The main content is not in a <main> element, this <main> element being the landmark that tells people using assistive technologies where the main content is.

Then the navigation links, e.g. in the footer are not in <nav> elements.

The code sample in the middle is an image. It should be in a <figure>, <pre>formatted and in a <code> block for accessibility.

It is a bit hypocritical to write an article about how wonderful your product is for accessibility and not make it accessible.



Those are issues with the CMS being used to host the blog. The blog has been around for a long time and isn't using BaseWeb.

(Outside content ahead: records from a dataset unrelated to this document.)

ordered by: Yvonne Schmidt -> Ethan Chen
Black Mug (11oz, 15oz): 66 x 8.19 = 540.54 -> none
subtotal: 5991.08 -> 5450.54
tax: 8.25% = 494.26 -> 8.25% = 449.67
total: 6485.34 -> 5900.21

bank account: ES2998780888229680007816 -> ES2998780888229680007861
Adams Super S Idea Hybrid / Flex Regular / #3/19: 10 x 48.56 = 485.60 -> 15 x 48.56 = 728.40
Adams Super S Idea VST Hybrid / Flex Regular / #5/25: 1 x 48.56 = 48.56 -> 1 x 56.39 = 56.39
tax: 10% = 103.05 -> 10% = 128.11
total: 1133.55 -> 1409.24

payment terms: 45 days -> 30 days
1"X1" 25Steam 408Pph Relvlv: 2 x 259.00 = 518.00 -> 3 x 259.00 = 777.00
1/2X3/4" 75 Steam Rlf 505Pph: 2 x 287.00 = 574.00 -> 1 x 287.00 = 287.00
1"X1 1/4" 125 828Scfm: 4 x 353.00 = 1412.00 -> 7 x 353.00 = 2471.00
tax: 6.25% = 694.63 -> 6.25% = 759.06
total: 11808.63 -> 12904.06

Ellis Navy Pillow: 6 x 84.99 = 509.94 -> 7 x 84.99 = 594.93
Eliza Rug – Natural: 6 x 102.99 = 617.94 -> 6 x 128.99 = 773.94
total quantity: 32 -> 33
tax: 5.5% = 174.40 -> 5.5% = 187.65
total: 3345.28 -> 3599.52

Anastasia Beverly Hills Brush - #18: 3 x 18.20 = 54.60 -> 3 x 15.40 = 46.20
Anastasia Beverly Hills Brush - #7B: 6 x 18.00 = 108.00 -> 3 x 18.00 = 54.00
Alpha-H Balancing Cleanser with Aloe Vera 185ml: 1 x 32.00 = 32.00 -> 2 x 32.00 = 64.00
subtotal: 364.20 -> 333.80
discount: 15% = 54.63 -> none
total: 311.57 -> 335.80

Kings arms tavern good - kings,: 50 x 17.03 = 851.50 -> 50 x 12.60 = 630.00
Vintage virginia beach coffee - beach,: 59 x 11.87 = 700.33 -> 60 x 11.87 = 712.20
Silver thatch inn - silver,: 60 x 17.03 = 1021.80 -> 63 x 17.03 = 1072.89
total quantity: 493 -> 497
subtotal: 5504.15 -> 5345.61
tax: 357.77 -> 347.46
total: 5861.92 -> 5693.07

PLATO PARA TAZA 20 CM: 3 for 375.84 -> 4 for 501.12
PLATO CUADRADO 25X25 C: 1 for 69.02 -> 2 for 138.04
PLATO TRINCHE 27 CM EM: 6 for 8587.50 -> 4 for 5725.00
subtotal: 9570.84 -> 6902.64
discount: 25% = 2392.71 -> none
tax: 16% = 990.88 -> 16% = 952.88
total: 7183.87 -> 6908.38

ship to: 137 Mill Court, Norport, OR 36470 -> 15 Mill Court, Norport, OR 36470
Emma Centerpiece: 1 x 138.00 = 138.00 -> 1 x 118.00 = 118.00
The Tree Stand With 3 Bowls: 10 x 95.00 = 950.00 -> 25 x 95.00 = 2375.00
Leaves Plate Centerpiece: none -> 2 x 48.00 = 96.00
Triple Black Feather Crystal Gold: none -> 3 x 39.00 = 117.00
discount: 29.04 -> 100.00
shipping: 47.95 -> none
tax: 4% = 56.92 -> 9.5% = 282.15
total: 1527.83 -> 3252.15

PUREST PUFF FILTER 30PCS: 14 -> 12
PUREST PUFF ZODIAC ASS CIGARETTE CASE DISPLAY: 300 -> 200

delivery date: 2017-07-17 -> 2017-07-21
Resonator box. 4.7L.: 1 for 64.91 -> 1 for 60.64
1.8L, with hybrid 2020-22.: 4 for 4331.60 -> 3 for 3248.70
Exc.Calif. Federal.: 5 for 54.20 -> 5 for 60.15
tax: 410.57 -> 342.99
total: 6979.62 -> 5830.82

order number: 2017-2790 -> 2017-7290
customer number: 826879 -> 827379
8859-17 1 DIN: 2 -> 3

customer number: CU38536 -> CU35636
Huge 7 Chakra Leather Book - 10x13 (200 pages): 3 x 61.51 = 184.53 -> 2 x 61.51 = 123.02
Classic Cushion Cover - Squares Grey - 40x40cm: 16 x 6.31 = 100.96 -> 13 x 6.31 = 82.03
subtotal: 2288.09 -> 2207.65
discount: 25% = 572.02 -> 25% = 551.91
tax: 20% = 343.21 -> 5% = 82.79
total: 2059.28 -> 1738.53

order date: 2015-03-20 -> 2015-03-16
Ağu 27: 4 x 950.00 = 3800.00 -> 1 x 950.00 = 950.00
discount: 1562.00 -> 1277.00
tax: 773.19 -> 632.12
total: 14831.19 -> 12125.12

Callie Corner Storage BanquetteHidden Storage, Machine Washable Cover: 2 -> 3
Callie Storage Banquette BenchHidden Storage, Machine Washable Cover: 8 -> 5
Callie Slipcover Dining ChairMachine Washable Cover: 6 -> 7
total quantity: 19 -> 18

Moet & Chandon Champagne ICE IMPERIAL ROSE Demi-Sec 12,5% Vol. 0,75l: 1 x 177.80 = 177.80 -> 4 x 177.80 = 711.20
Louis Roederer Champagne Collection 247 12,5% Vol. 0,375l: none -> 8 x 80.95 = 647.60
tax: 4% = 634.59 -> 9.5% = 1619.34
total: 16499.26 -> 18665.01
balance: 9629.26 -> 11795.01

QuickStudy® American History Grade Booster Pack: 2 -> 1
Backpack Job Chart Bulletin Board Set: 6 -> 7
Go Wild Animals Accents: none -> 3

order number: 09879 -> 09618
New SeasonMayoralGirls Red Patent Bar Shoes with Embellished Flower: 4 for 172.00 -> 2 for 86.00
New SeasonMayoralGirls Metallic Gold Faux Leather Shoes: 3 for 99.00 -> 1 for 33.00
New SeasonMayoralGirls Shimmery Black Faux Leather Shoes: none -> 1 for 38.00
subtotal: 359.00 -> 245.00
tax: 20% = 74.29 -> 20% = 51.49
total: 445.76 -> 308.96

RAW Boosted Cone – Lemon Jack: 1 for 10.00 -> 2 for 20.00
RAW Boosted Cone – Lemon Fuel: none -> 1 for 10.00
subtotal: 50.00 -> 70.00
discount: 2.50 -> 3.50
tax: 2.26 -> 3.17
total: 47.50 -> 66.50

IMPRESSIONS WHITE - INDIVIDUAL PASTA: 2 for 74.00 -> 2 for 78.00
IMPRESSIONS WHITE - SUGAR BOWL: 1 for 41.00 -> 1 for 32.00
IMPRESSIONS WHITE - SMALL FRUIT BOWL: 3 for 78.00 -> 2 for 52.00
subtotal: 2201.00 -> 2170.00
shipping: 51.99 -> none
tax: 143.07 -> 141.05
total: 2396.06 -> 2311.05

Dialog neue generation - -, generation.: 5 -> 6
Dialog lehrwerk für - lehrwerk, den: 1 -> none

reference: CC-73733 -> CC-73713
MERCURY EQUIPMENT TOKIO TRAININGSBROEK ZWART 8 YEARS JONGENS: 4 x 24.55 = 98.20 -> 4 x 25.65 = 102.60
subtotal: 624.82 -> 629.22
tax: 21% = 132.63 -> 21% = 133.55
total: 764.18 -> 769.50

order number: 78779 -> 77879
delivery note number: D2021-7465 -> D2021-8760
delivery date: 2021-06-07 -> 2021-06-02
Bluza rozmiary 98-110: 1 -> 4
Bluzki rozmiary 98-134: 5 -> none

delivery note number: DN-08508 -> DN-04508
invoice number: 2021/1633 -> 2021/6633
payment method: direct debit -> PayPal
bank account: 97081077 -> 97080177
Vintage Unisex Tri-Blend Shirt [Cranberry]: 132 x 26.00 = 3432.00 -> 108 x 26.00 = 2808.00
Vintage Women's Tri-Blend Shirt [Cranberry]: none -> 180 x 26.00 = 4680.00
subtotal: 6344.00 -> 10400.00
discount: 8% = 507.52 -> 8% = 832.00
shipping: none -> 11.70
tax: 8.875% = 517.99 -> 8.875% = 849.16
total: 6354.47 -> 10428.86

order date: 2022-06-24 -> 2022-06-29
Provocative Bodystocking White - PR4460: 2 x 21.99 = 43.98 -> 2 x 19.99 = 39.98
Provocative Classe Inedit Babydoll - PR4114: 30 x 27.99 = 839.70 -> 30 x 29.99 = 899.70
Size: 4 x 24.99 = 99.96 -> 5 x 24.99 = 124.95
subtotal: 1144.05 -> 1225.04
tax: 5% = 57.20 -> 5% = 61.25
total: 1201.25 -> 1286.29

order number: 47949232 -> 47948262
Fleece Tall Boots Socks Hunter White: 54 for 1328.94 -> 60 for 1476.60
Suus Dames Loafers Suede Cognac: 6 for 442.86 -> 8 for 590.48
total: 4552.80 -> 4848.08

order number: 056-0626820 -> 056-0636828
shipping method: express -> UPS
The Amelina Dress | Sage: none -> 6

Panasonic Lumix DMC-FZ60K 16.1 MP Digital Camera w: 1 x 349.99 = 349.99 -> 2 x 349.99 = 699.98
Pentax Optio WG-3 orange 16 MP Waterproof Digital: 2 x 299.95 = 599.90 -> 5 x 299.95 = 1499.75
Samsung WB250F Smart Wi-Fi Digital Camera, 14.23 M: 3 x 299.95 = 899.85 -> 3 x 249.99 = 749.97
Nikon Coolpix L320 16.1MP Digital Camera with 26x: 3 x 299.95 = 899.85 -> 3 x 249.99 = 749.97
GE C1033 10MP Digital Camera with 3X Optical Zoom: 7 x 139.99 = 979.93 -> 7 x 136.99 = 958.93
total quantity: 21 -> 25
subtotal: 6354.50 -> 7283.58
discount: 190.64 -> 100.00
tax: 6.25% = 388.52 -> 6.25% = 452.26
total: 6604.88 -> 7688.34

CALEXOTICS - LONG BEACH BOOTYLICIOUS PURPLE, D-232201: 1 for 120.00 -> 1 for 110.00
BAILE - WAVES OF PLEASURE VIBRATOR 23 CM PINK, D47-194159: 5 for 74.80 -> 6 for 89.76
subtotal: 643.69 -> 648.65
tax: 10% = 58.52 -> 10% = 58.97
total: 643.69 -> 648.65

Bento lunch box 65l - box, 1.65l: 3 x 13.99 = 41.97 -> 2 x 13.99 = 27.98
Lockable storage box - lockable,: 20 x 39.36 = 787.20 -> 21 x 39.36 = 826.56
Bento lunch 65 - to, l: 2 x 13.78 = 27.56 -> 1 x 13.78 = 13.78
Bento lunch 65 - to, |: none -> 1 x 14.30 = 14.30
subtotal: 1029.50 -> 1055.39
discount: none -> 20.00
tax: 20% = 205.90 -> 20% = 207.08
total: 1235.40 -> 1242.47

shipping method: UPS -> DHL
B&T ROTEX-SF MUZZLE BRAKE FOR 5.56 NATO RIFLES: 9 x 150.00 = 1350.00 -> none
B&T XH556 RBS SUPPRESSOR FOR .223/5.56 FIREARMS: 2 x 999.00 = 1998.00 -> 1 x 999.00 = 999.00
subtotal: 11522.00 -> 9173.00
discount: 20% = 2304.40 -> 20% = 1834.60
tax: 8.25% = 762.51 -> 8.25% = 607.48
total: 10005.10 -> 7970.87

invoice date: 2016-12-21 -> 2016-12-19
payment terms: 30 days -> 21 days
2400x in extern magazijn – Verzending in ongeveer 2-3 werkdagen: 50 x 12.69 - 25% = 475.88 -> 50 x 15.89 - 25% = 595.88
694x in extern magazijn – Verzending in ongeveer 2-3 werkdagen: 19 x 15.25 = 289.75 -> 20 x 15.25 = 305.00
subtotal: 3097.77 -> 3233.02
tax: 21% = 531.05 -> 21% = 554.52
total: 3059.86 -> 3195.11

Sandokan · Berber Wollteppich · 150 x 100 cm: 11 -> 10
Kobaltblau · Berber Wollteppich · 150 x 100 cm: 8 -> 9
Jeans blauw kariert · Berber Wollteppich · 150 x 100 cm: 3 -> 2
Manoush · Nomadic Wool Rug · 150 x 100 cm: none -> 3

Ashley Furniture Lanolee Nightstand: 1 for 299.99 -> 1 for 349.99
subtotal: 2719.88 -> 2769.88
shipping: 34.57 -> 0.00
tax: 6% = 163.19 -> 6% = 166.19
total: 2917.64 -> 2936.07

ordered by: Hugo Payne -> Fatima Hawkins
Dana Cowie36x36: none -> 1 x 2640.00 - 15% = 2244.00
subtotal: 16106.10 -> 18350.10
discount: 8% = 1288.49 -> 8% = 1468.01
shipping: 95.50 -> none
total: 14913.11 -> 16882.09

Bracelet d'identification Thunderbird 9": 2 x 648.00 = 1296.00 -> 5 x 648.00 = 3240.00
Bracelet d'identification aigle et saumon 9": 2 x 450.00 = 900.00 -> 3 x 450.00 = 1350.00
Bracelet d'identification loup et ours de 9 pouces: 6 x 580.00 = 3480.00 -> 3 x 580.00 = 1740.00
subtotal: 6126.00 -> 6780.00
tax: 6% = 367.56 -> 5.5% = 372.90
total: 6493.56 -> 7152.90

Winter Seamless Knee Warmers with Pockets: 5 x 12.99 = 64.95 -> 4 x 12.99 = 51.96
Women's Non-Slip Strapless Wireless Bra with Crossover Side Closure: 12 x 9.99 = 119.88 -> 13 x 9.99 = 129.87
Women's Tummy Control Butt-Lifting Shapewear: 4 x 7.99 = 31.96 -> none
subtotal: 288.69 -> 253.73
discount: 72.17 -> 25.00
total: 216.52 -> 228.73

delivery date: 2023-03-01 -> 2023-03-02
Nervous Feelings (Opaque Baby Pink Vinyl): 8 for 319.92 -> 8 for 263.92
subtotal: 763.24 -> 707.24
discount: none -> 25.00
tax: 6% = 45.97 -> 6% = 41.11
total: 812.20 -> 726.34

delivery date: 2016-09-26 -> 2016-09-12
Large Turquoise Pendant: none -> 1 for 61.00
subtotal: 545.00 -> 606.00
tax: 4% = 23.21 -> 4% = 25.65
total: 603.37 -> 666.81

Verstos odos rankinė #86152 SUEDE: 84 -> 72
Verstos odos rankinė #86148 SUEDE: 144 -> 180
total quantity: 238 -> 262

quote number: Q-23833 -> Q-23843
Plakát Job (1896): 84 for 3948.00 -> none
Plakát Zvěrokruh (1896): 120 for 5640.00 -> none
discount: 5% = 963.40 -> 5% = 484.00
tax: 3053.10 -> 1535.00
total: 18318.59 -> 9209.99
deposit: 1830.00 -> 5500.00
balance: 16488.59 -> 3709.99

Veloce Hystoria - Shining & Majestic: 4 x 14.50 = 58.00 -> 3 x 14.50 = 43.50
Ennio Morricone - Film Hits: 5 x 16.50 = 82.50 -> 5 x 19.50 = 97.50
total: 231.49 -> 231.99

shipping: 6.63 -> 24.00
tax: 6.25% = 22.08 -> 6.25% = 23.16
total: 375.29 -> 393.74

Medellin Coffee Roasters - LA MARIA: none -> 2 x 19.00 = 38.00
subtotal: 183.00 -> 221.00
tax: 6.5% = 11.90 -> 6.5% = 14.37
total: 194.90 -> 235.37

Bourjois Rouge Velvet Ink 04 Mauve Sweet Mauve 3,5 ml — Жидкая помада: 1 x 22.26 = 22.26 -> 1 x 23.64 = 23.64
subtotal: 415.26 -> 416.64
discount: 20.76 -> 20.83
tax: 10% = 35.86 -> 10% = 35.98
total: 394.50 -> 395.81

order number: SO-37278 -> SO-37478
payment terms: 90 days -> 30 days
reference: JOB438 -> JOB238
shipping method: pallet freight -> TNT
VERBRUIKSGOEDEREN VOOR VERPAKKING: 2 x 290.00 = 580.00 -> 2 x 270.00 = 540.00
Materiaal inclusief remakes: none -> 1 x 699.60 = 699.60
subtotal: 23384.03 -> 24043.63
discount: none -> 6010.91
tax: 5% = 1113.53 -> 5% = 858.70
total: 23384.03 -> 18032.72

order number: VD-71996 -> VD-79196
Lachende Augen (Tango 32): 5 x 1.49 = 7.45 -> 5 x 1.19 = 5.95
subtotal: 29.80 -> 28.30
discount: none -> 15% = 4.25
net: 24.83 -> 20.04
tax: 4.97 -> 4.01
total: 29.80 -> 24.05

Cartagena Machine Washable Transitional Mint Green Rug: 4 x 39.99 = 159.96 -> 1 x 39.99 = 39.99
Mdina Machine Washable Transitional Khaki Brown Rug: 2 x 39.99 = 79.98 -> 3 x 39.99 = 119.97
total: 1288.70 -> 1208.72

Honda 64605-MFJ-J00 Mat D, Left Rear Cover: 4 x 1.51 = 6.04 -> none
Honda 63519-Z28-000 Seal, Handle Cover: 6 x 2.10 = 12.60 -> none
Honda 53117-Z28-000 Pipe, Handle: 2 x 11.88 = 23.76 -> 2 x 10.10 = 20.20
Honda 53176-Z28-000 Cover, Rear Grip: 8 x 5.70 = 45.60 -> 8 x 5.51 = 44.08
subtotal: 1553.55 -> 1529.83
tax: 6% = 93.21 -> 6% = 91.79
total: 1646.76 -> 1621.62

What you're suggesting is that when someone releases a library with a commitment to accessibility, they are also responsible to reach out to some completely unrelated comms-focused team, take over their CMS workflow, rewrite it entirely with the new framework, and only then make a blog post about the thing you were trying to talk about.


There are accessibility issues beyond the landmark elements. For instance the close button on the drag and drop example has no accessible name.


It is not difficult to put a <figure> in Wordpress with some code inside it.

Some things you either have or you don't. Accessibility is one of those things. Either you think it is actually important or you don't.

The Uber comms team also need to be living and breathing accessibility. It is part of what comms is about.


Who is "you"? Me personally, the team behind BaseWeb, the comms team, Uber as a whole? Companies by definition can't "care" since they are emotionless entities, so you must mean a physical person. But physical people within a large organization might care about different things with different degrees of priority or be prevented from doing the best thing (tm) for various reasons. But we all already knew that.


So, what you're saying is, Uber is committed to accessibility when its easy for them and there's big PR points to score. That's probably correct.


No, what I'm saying is that Uber has thousands of engineers and hundreds of web projects, and it's a bit silly to suggest that if one team releases some net positive thing, the cost/time for getting every Uber property to benefit from that thing immediately is zero, and that by not doing such trivial work, Uber is a bad bad dog.